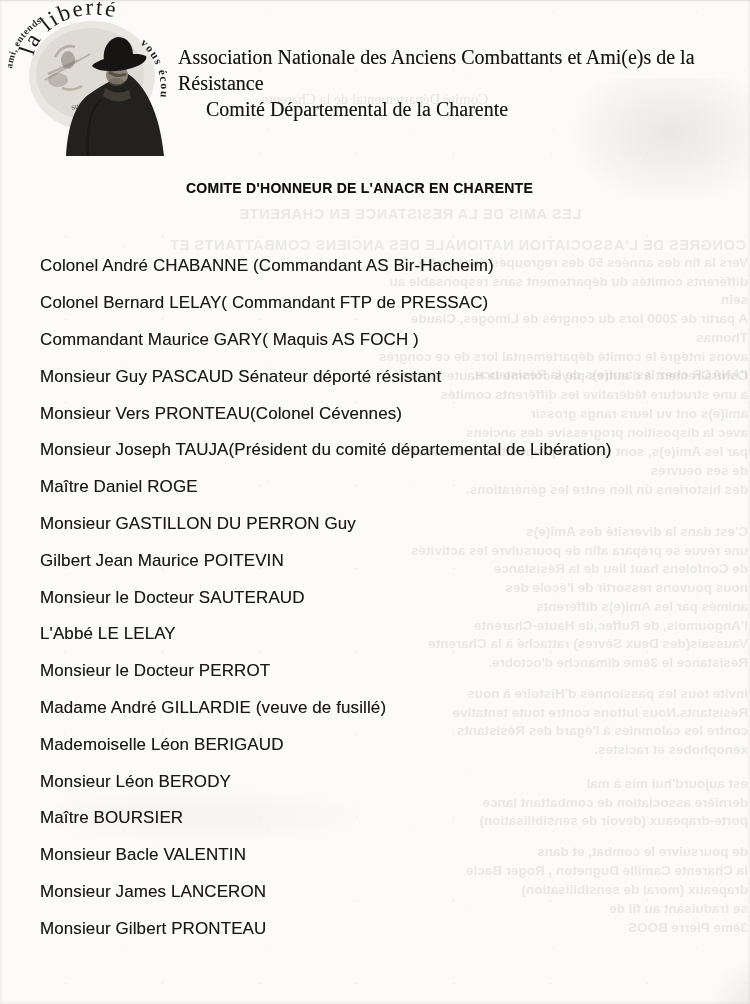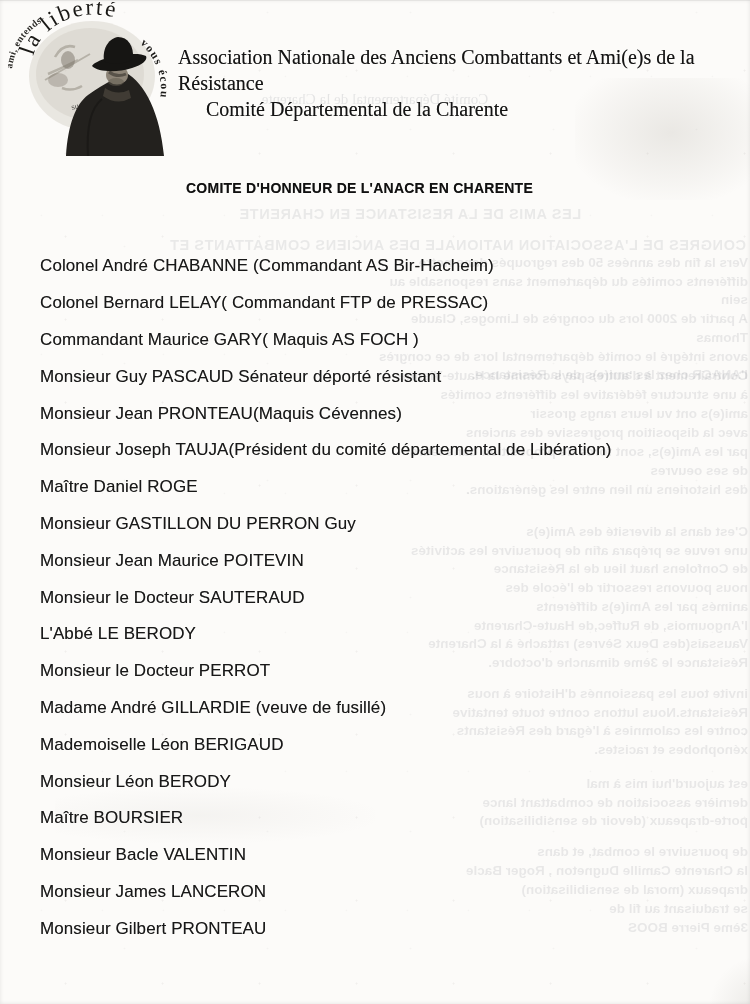"Monsieur Jean PRONTEAU(Maquis Cévennes)" div.item { text: Jean PRONTEAU(Maquis -> Vers PRONTEAU(Colonel }
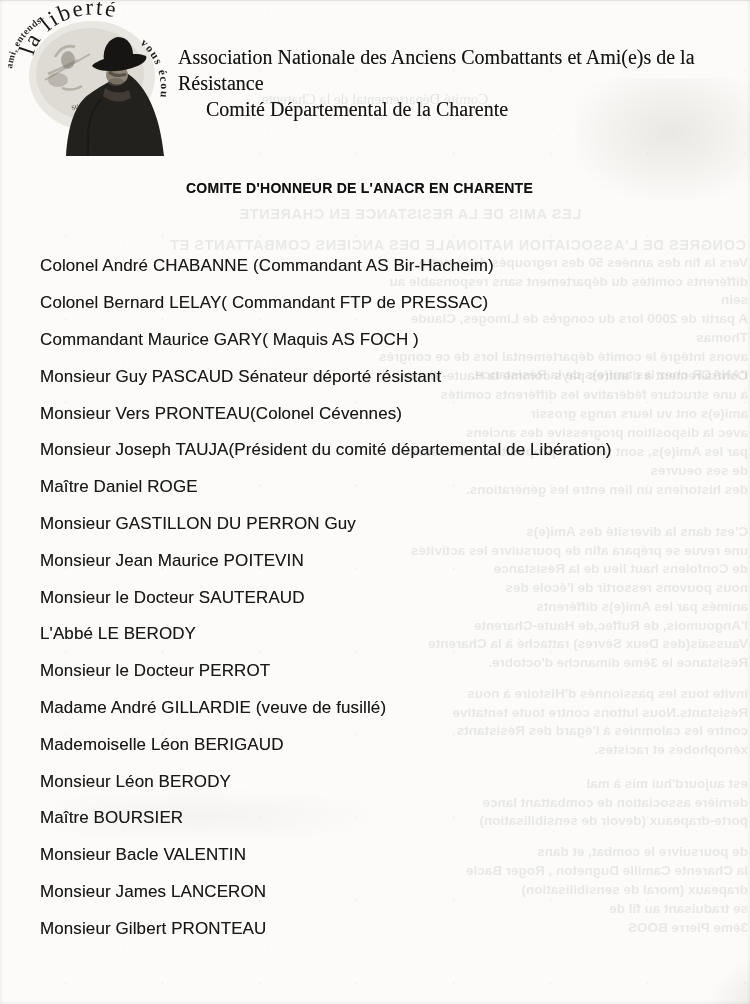"Monsieur Jean Maurice POITEVIN" div.item { text: Monsieur -> Gilbert }
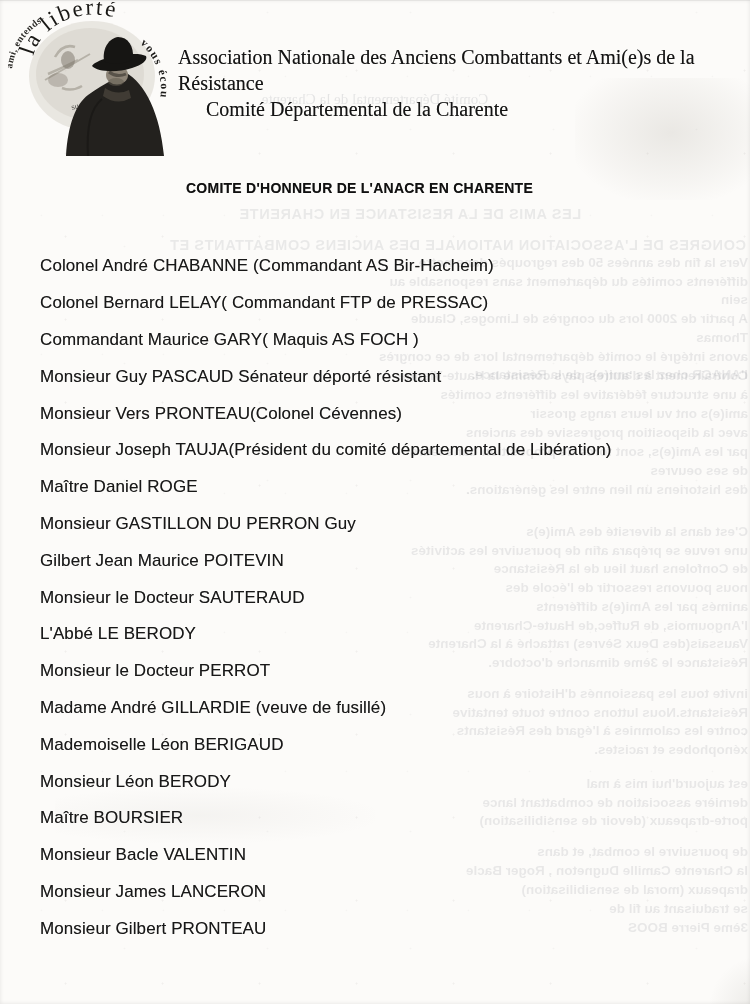"L'Abbé LE BERODY" div.item { text: BERODY -> LELAY }
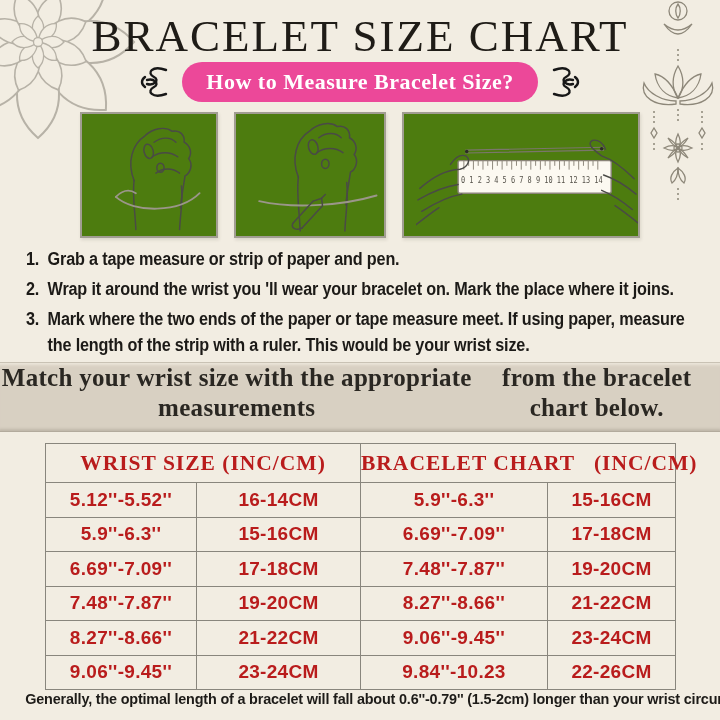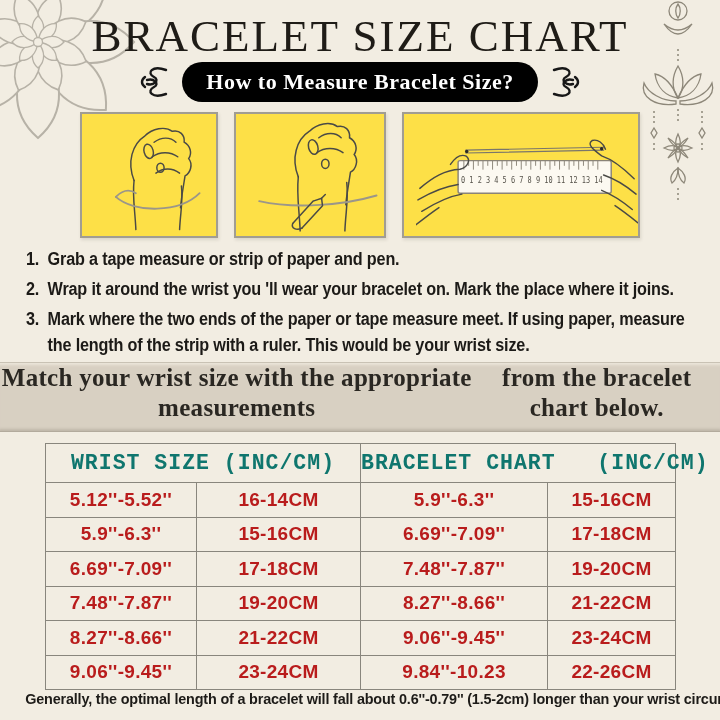"How to Measure Bracelet Size?" .pill { background: #000000 -> #ec4899 }
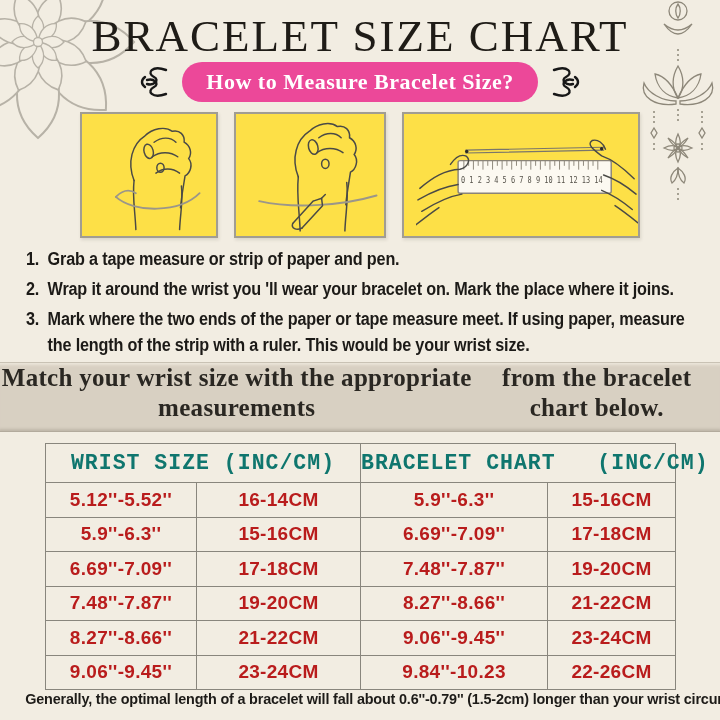"0 1 2 3 4" .illo { background: #fde047 -> #4d7c0f }
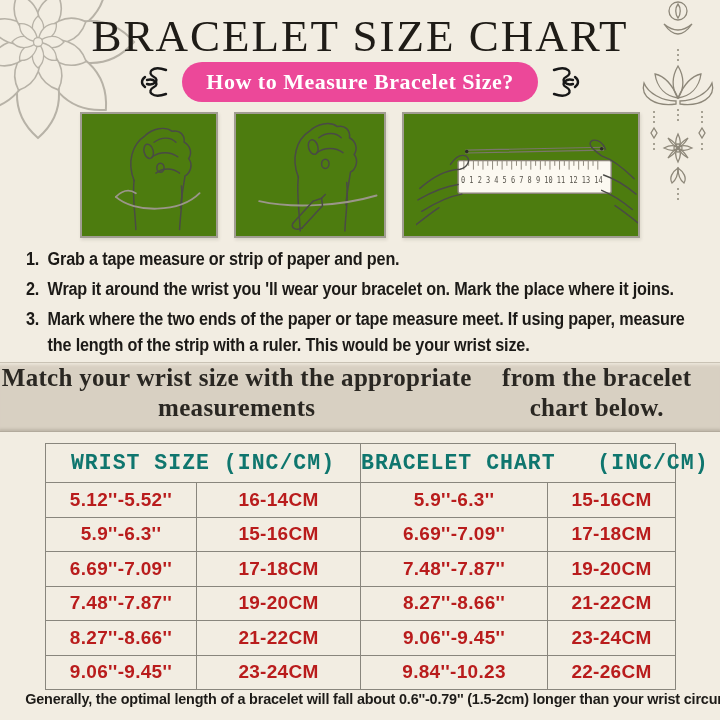"WRIST SIZE (INC/CM)" .sizes th { color: #0f766e -> #b91c1c; font-family: Liberation Mono, monospace -> Liberation Serif, serif }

[TASK INSTRUCTIONS]: The lines to write out run from the one containing "text: Monsieur ->" through the final line of the material above, both included; write them out exactly, with no pictures.

[SOLUTION BELOW]:
"Monsieur Jean Maurice POITEVIN" div.item { text: Monsieur -> Gilbert }
"L'Abbé LE BERODY" div.item { text: BERODY -> LELAY }
"How to Measure Bracelet Size?" .pill { background: #000000 -> #ec4899 }
"0 1 2 3 4" .illo { background: #fde047 -> #4d7c0f }
"WRIST SIZE (INC/CM)" .sizes th { color: #0f766e -> #b91c1c; font-family: Liberation Mono, monospace -> Liberation Serif, serif }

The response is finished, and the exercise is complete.